Avenue Q won the 2004 Tony Award for Best Musical. Lopez/Marx's musical score earned them a 2004 Tony Award, and another Tony Award was awarded to Avenue Q bookwriter Jeff Whitty. The musical's Original Cast Album, on the RCA/Victor label, was nominated for a Grammy Award.

Marx (and his parents) can be seen in the documentary film ShowBusiness: The Road to Broadway, which followed the trajectories of four Tony-nominated musicals from 2004, Avenue Q, Wicked, Taboo and Caroline, or Change. Marx, along with filmmaker Dori Berinstein and actor Alan Cumming, provided the audio commentary for the documentary's DVD.

Lopez and Marx wrote (with Debra Fordham) four songs for a musical episode of the NBC sitcom Scrubs which aired on January 18, 2007. Their song "Everything Comes Down to Poo" was nominated for an Emmy Award. Marx appeared in the episode as a pharmacist, dancing in the background during the song "We're Gonna Miss You Carla". The New York Times reported that the episode "energized a cast and crew that, at a point when most situation comedies are sputtering along or dead, have recently been doing some of their best work." In comparing it to his work on Avenue Q, Marx said: "It took us five years to write Avenue Q ... There were a million readings and previews and staged readings. With this thing, we wrote the songs in a week. They rehearsed for a week. They filmed it in a week, and it was done. It was liberating, and a collaborative effort that created a much more feel-good way of working."

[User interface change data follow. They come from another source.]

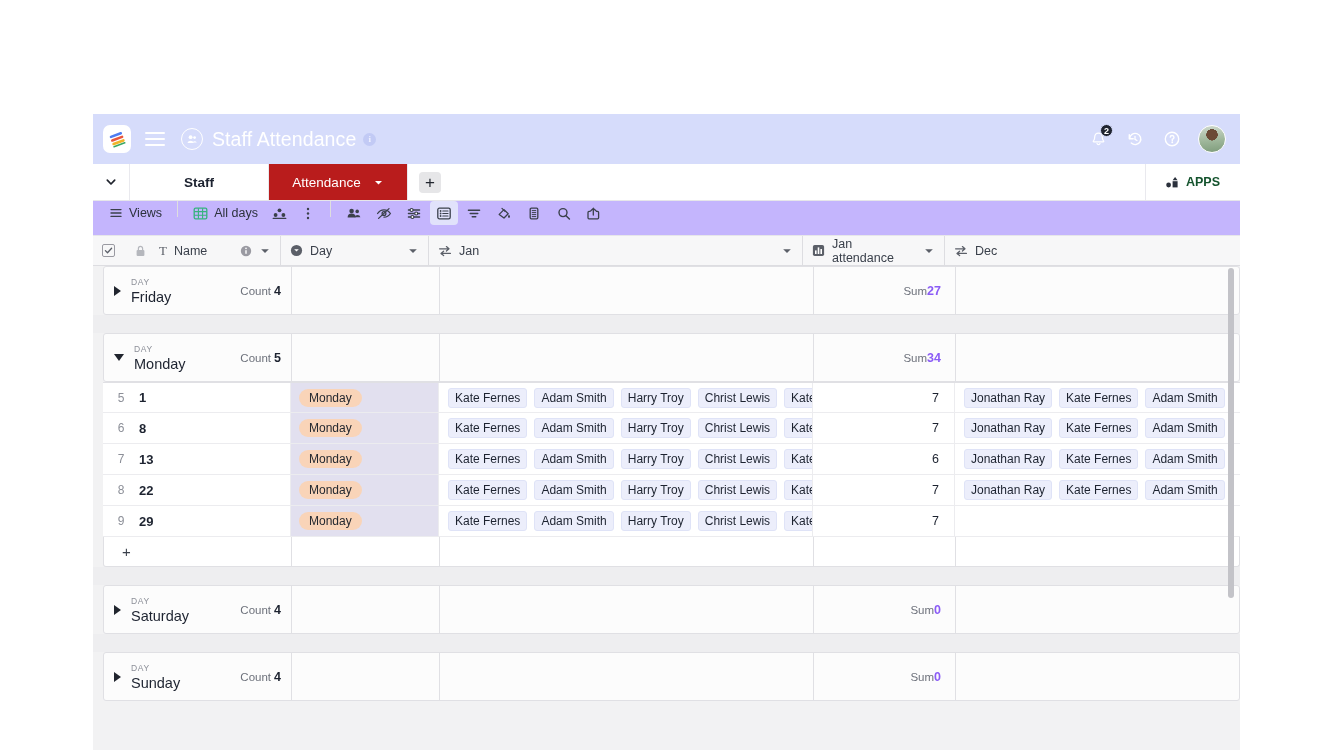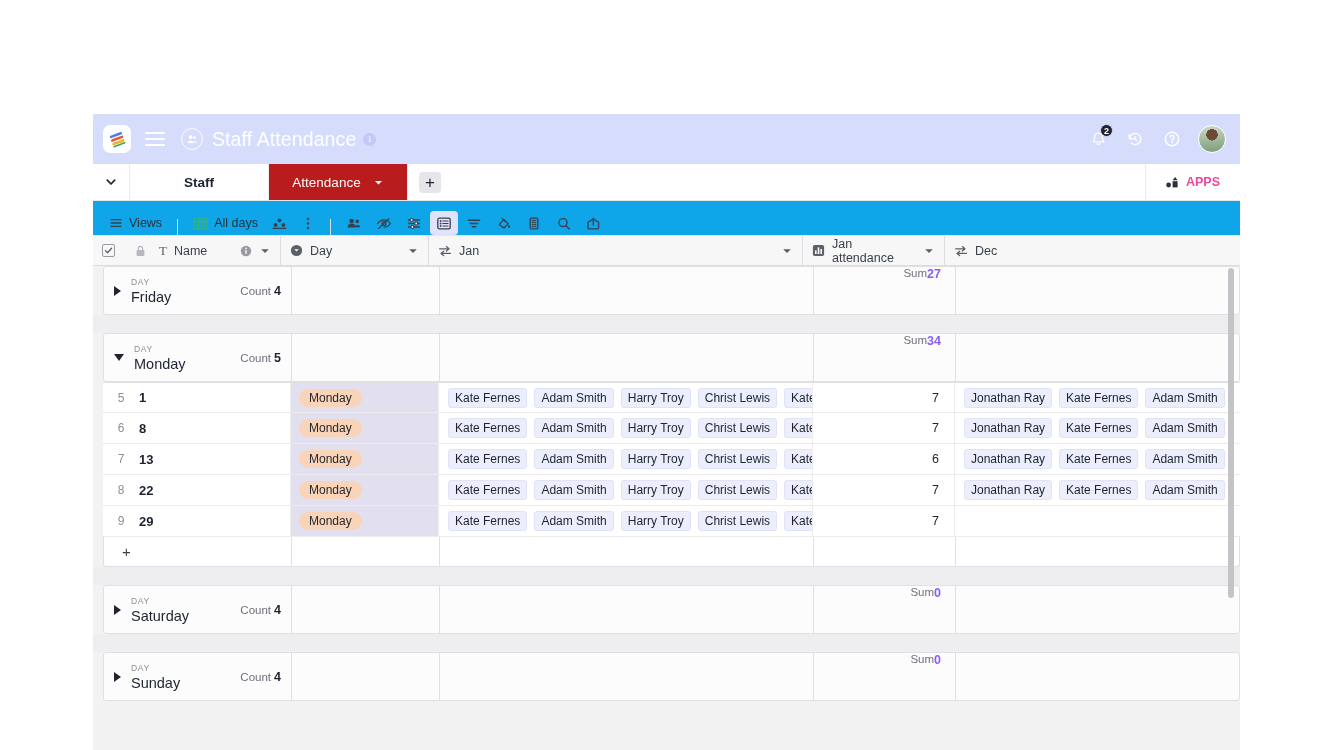"APPS" .apps-btn { color: #ec4899 -> #14532d }
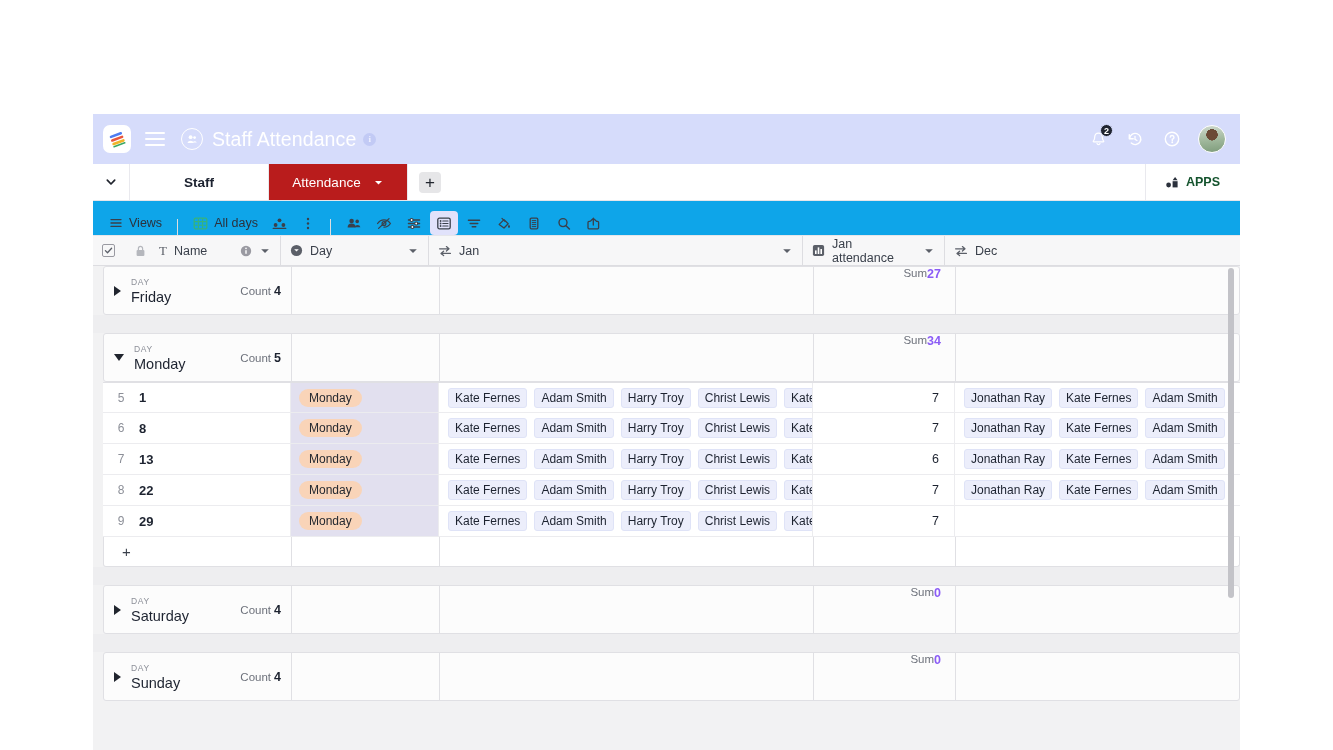"Views" .toolbar { align-items: flex-end -> flex-start; background: #0ea5e9 -> #c4b5fd }
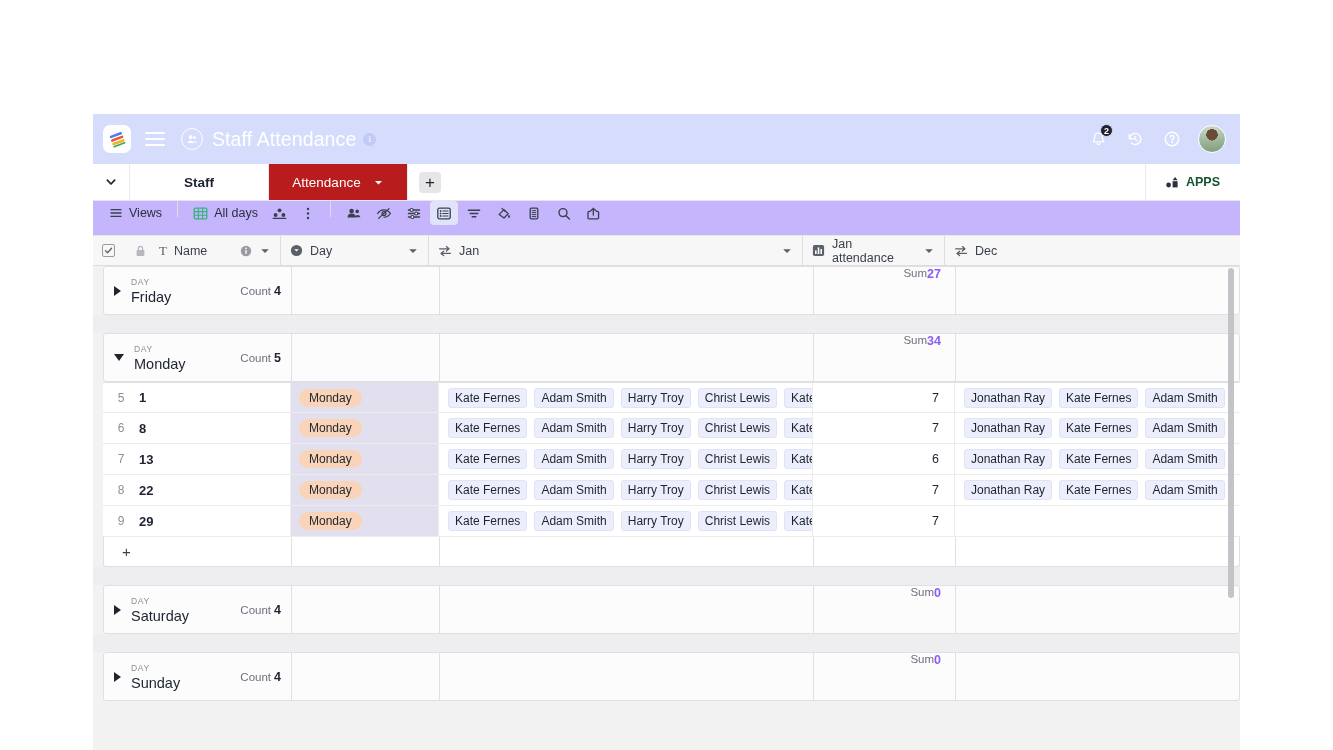"Sum" .grp-sum { align-items: none -> center }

Marx co-wrote the theme song for the Logo Network's animated series Rick & Steve: The Happiest Gay Couple in All the World and contributed additional songs for the show.

Lopez and Marx have written songs for the Disney Channel TV series Bear in the Big Blue House and The Book of Pooh, as well as touring stage musicals for the children's theater company Theaterworks/USA.

On December 13, 2008, Marx premiered a new song he wrote, "White Kwanzaa", on the CNN show D.L. Hughley Breaks the News.

Marx was an original collaborator with Lopez and South Park creators Trey Parker and Matt Stone on the 2011 Broadway musical The Book of Mormon. However, Marx departed the show before its premiere. "I worked with them on it and then we split up and made a deal," Marx told Broadway Journal in 2016. "I don't want to say more than that except that I'm extremely happy the show has been so successful!"

Marx collaborated with Mervyn Warren on a song called "You Have More Friends Than You Know" for the It Gets Better organization. The song was featured on the television program Glee on April 18, 2013. Marx recorded his version of the song and made it available for download with a portion of the proceeds going to support The Trevor Project. Marx has also made a karaoke version of the song available for those who want to perform their own version and help spread the song's message, and has featured other versions on the song's website.

In 2015, a stage musical titled Home Street Home premiered in San Francisco. It was co-written by Marx with Fat Mike of punk band NOFX, and activist and dominatrix Soma Snakeoil.

== Other work ==
Marx has also written the book How To Win A High School Election.